Hay there

Round hay bale

We have hay!

I’m definitely not a farmer, even though I live on a farm. However, I think I have an instinct for this country thing.

A week ago I was showing you photos of hay growing in the field and saying that I thought harvest was imminent. It turns out, I was right!

Last Friday night I came home from work to see that all of the fields had been mowed.

Field of freshly mowed hay

Here’s the scene from the big field, which you saw last week.

Saturday work began to get the hay out of the fields and into a more useable form.

First step is drying the hay.

Stirring the hay to dry it

This tractor came through around midday and “stirred” the hay. In my ongoing attempts to show you as much of the farm as possible, I took pictures of each haying stage in different fields. This is the “field behind the drive shed” (official name).

After this, the hay was strewn all over the field. Good for drying. Not so good for baling.

Mounding the hay

Early evening, this tractor (and the really cool pinwheel attachment he’s towing) combed the hay into long mounds. Now we’re in the front field.

I thought we might be done for the day, but nope. (Maybe my instincts aren’t so good).
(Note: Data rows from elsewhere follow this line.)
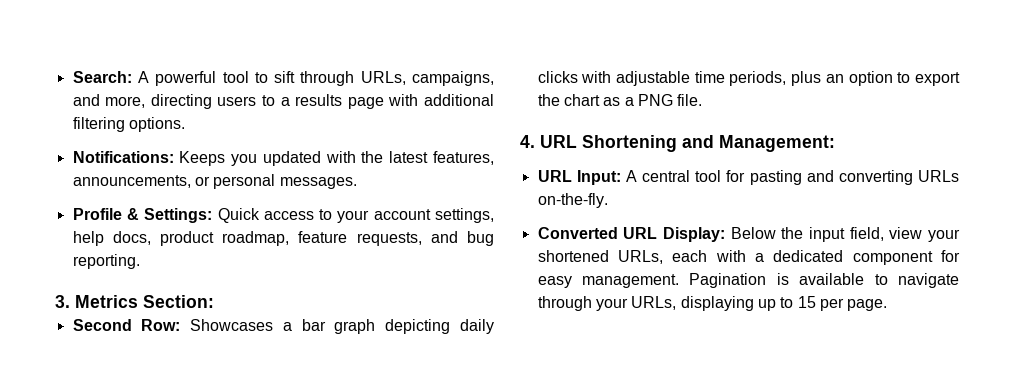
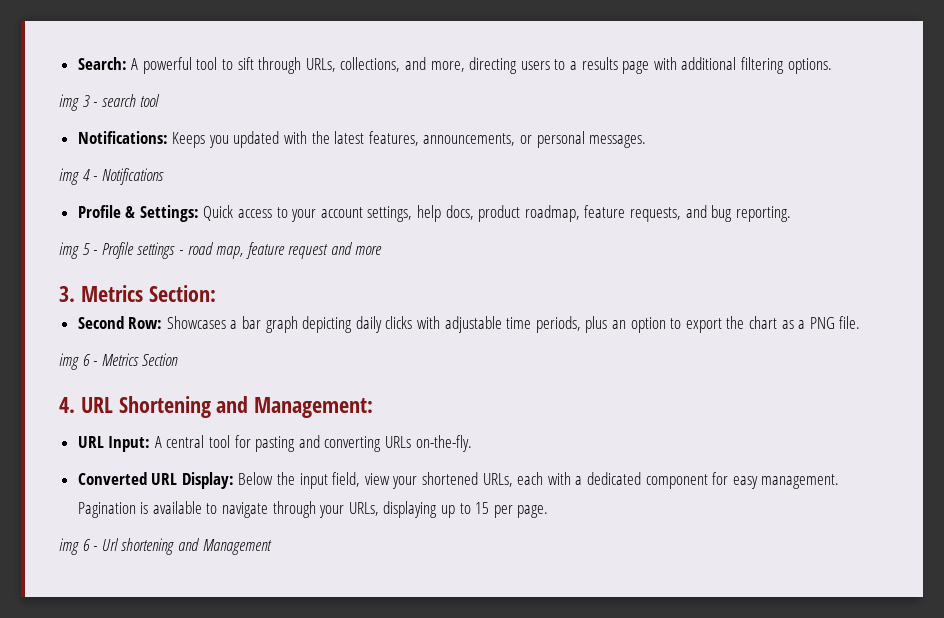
- Search: A powerful tool to sift through URLs, campaigns, and more, directing users to a results page with additional filtering options.
+ Search: A powerful tool to sift through URLs, collections, and more, directing users to a results page with additional filtering options.
+ img 3 - search tool
+ img 4 - Notifications
+ img 5 - Profile settings - road map, feature request and more
+ img 6 - Metrics Section
+ img 6 - Url shortening and Management

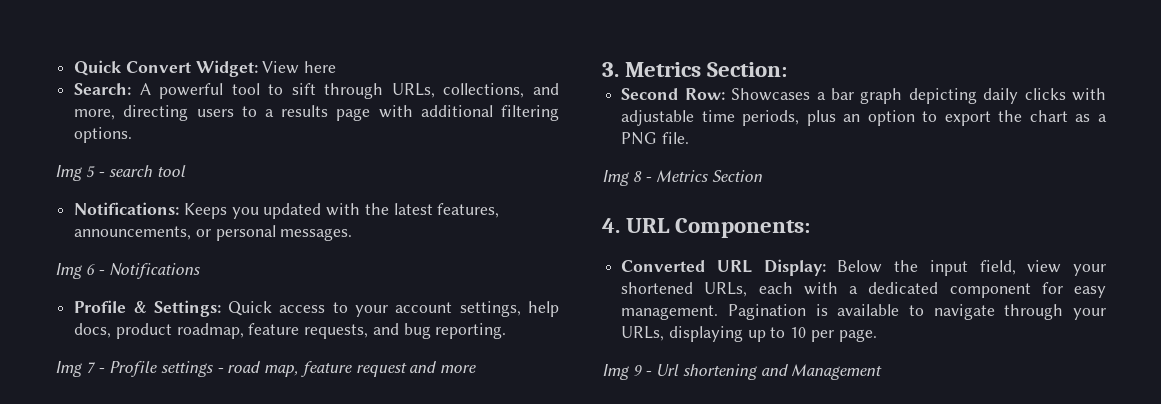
+ Quick Convert Widget: View here
- img 3 - search tool
+ Img 5 - search tool
- img 4 - Notifications
+ Img 6 - Notifications
- img 5 - Profile settings - road map, feature request and more
+ Img 7 - Profile settings - road map, feature request and more
- img 6 - Metrics Section
+ Img 8 - Metrics Section
- 4. URL Shortening and Management:
- URL Input: A central tool for pasting and converting URLs on-the-fly.
+ 4. URL Components:
- Pagination is available to navigate through your URLs, displaying up to 15 per page.
+ Pagination is available to navigate through your URLs, displaying up to 10 per page.
- img 6 - Url shortening and Management
+ Img 9 - Url shortening and Management

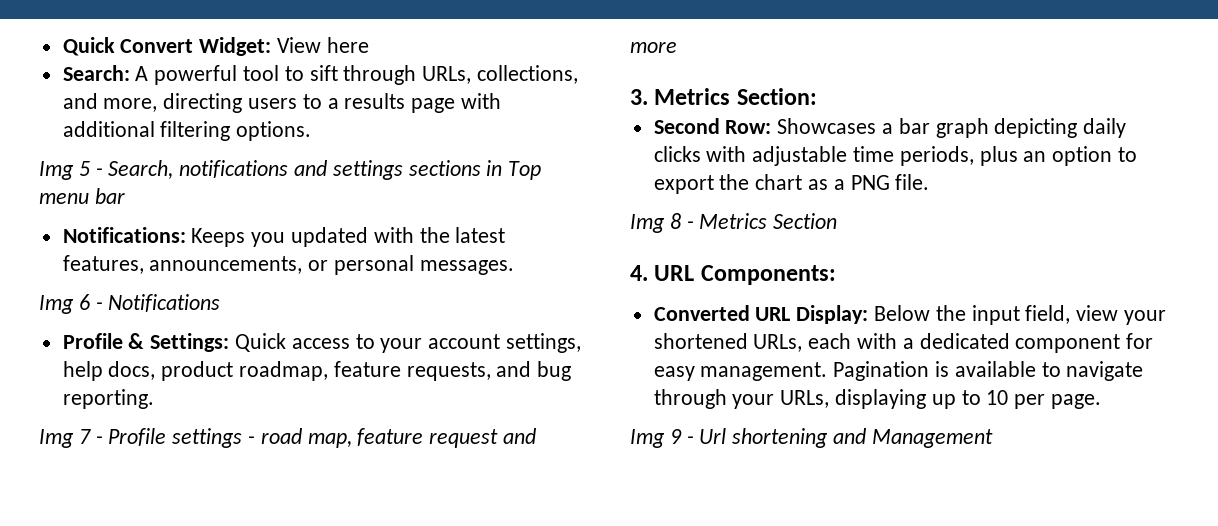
- Img 5 - search tool
+ Img 5 - Search, notifications and settings sections in Top menu bar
A little while later, the baler showed up.

Baler

The baler scoops up the hay and little elves inside that big red box spin it into a huge bale. (What do you think about my farming know-how now?) My sense of direction is still working though. We’re now in the corner field.

Once the elves are done their work, they wrap the bale in a web of green mesh, and then the magic door opens and the baler spits out the bale.

Fresh hay bale coming out of the baler

These round hay bales are huge up close. They’re about 5 feet in diameter and really, really solid. And when they first come out of the baler, they’re warm too! (We’re still in the corner field).

By Sunday morning, we had five fields full of big round hay bales. (We actually have six fields total, but one–the far front field–is in rehab, so nothing’s growing there this year).

Round hay bales in a field

Here’s the scene from the back field.

The saying goes “make hay while the sun shines.” For the farmer who rents our fields, I think he follows the motto “make hay while the sun shines, as the sun sets, and by tractor light.”

Baling hay in the dark

Baling lasted well beyond sunset. We’re back in the field behind the drive shed now.

Perhaps our farmer’s instincts are better than mine though. When I would have quit and come back tomorrow for baling, he finished it all in one night. And early Sunday morning when the rain started, the hay was tucked nice and tight in its bales, protected from the precipitation.

One thing I do know about farming is it’s incredibly hard work. I’m happy to enjoy the sights of the harvest from the side of the field.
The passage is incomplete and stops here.